Mathewson was born on January 27, 1870, in New York City. He moved to Nyack with his parents when he was young and finished school at the local Union Free School. He returned to New York City in 1884 and worked in the Methodist Book Concern while attending the Evening High School 13th Street. In 1887, he began working as a clerk for John Hardy and studied law under him. He was admitted to the bar in 1891, and continued working with Hardy. He worked as a real estate lawyer and had offices on 265 Broadway and 709 Tremont Avenue. In 1896, he was elected to the New York State Assembly as a Republican, representing the New York County 35th District. He served in the Assembly in 1897.

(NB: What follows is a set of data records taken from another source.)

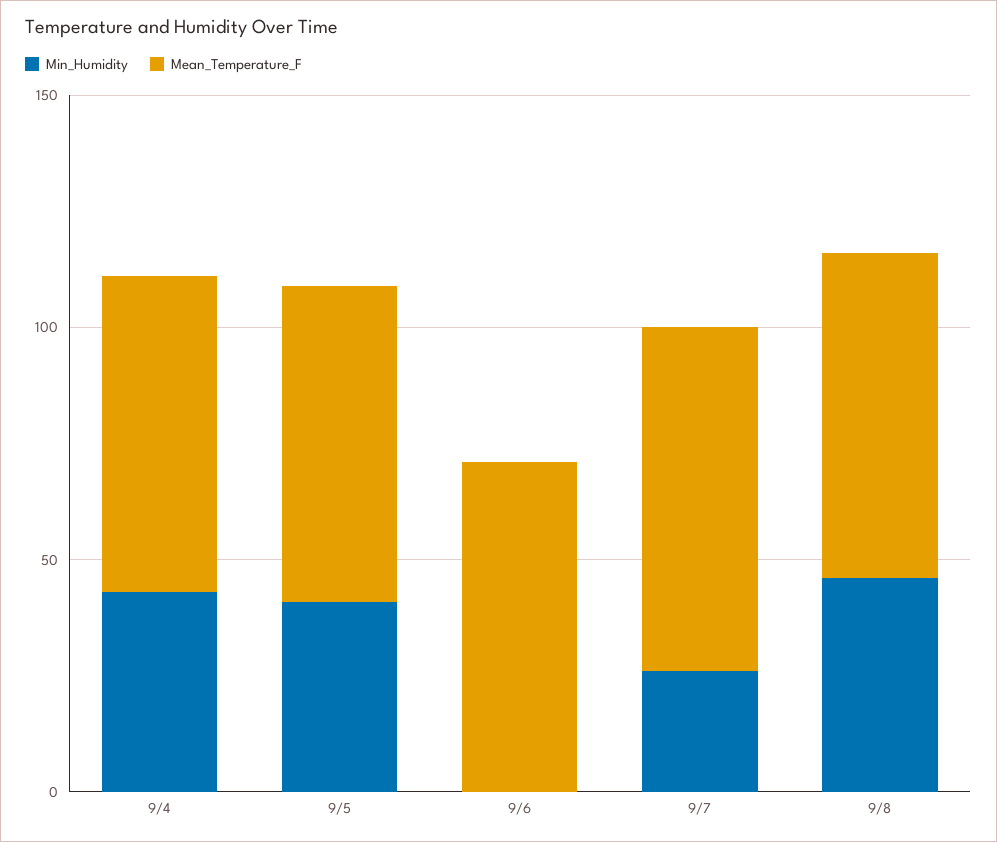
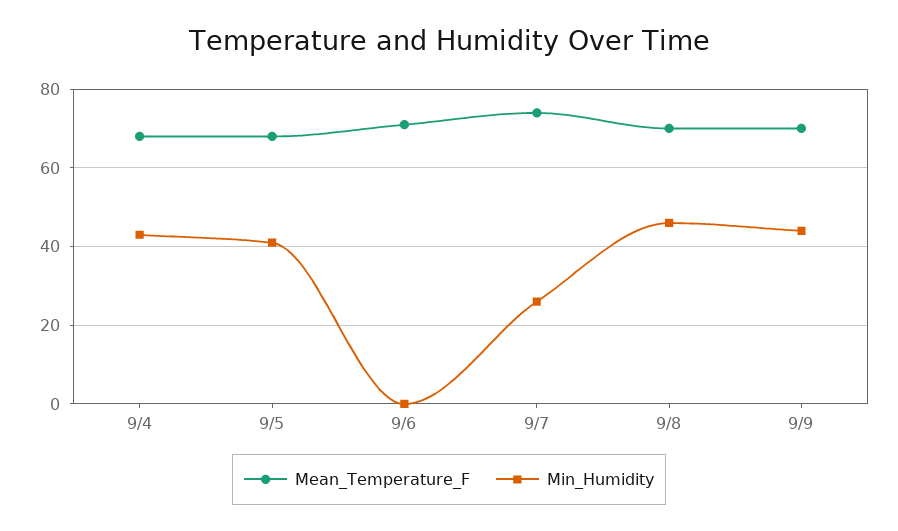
Mean_Temperature_F, 9/9: none -> 70
Min_Humidity, 9/9: none -> 45

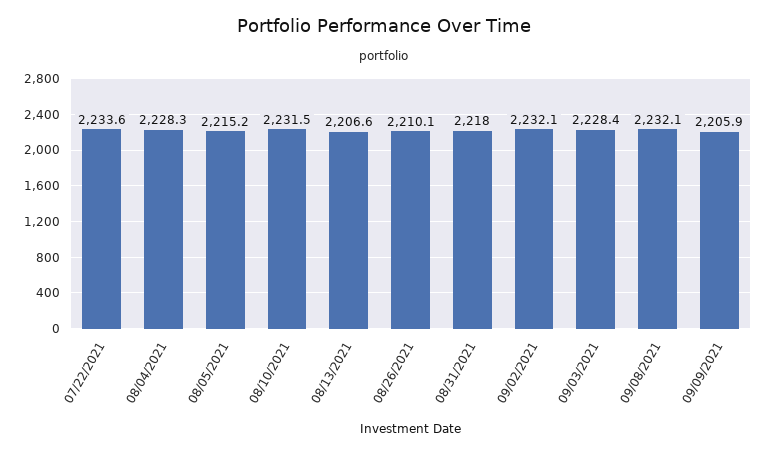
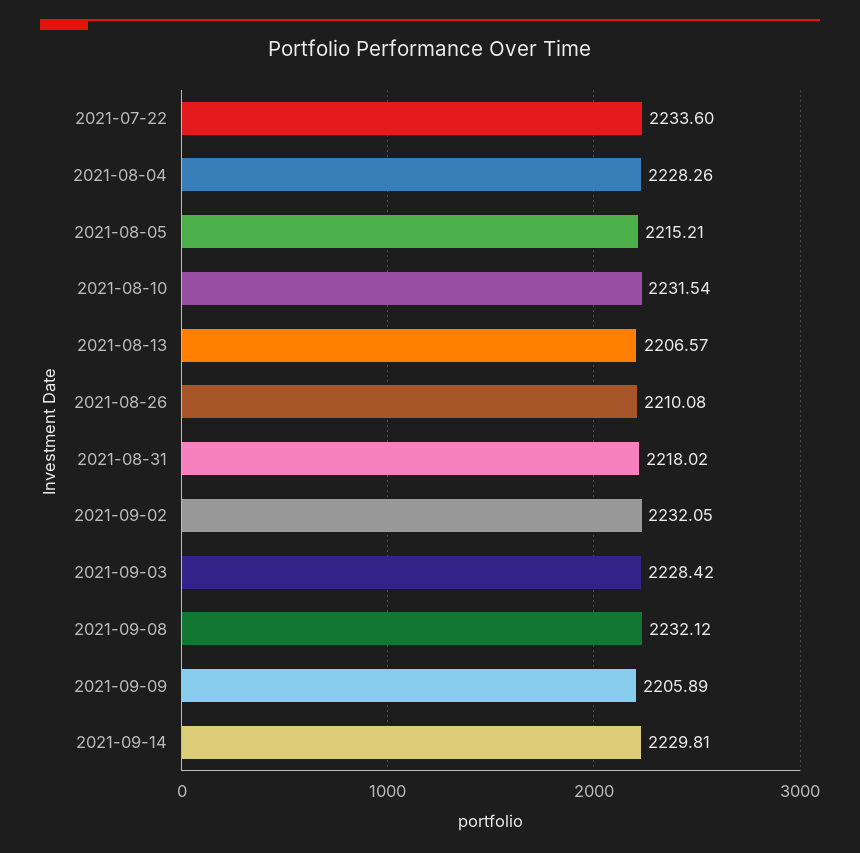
2021-09-14: none -> 2229.81

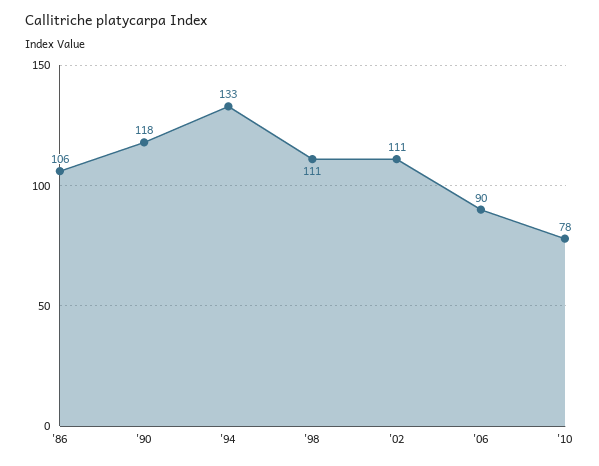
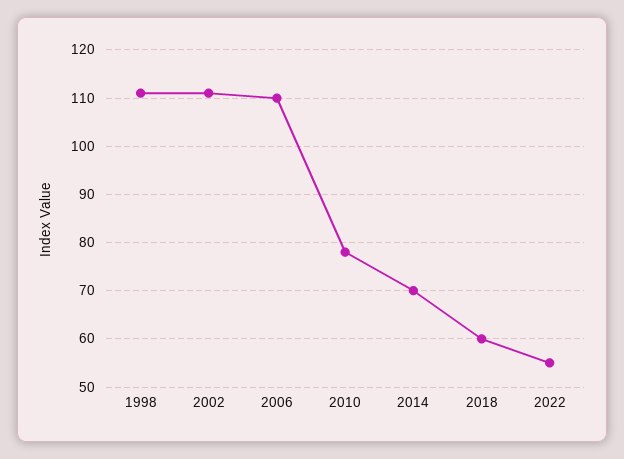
'86: 106 -> none
'90: 118 -> none
'94: 133 -> none
'06: 90 -> 110
2014: none -> 70
2018: none -> 60
2022: none -> 55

Mathewson lived in the Bronx since he was 16. In 1902, he was appointed assistant corporation counsel, with supervision of the Bronx law department, under George L. Rives. In 1910, he was appointed First Deputy New York City Comptroller.

In 1913, Mathewson was elected Borough President of the Bronx. He served in the position from 1914 to 1917. In 1933, he was again appointed First Deputy New York City Comptroller. He retired from the office in 1934 and returned to his private law practice. His law office was on 92 Liberty Street.

In 1905, Mathewson married Mary Dillingham Emery. Their three sons were Douglas E., William Glen, Alan Hardy.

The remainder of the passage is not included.